7. An automated quality monitoring method for pineapple wine fermentation according to claim 6, characterized in that, It further includes: According to gene editing technology and in combination with the microbial community information, beneficial microorganisms in the first fermentation broth are screened; The metabolic pathways of the beneficial microorganisms are modified through the CRISPR-Cas system.
8. An automated quality monitoring system for pineapple wine fermentation, characterized in that, The system includes: an acquisition module, a sequencing module, a prediction module, and a monitoring module; Among them, the acquisition module is used to acquire the first fermentation broth of the pineapple wine to be monitored; The sequencing module is used to obtain the microbial community information of the first fermentation broth according to high-throughput sequencing technology; The prediction module is used to input the microbial community information into the pineapple wine fermentation quality prediction model to obtain a prediction result; The monitoring module is used to perform quality monitoring on the pineapple wine to be monitored according to the prediction result; Among them, the training process of the pineapple wine fermentation quality prediction model is: Obtain the pineapple wine fermentation quality parameters and the pineapple wine fermentation microbial community data; According to the pineapple wine fermentation quality parameters and the pineapple wine fermentation microbial community data, a machine learning model is trained to generate the pineapple wine fermentation quality prediction model.

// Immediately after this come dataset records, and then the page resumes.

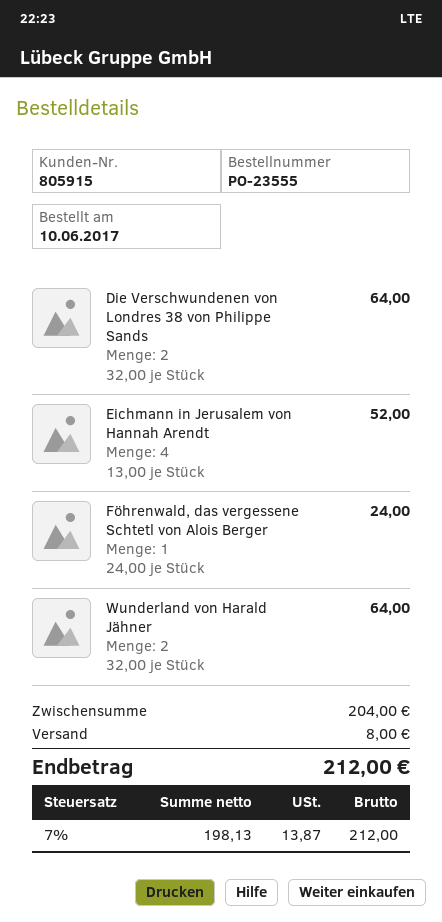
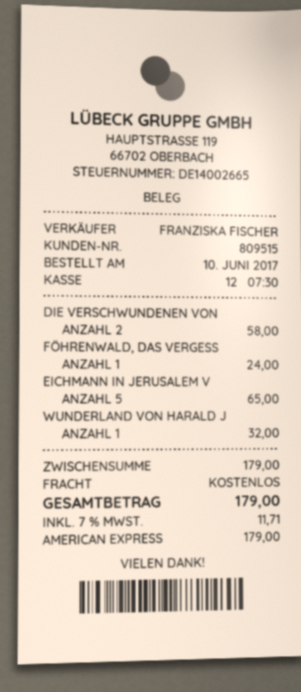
customer number: 805915 -> 809515
Die Verschwundenen von Londres 38 von Philippe Sands: 2 for 64.00 -> 2 for 58.00
Eichmann in Jerusalem von Hannah Arendt: 4 for 52.00 -> 5 for 65.00
Wunderland von Harald Jähner: 2 for 64.00 -> 1 for 32.00
subtotal: 204.00 -> 179.00
shipping: 8.00 -> 0.00
tax: 7% = 13.87 -> 7% = 11.71
total: 212.00 -> 179.00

9. An electronic device, comprising a memory, a processor, and a computer program stored in the memory and executable on the processor, characterized in that, When the processor executes the computer program, the steps of an automated quality monitoring method for pineapple wine fermentation according to any one of claims 1 to 7 are implemented.
10. A storage medium stores a computer program, characterized in that, When the computer program is executed by the processor, the steps of an automated quality monitoring method for pineapple wine fermentation according to any one of claims 1 to 7 are implemented.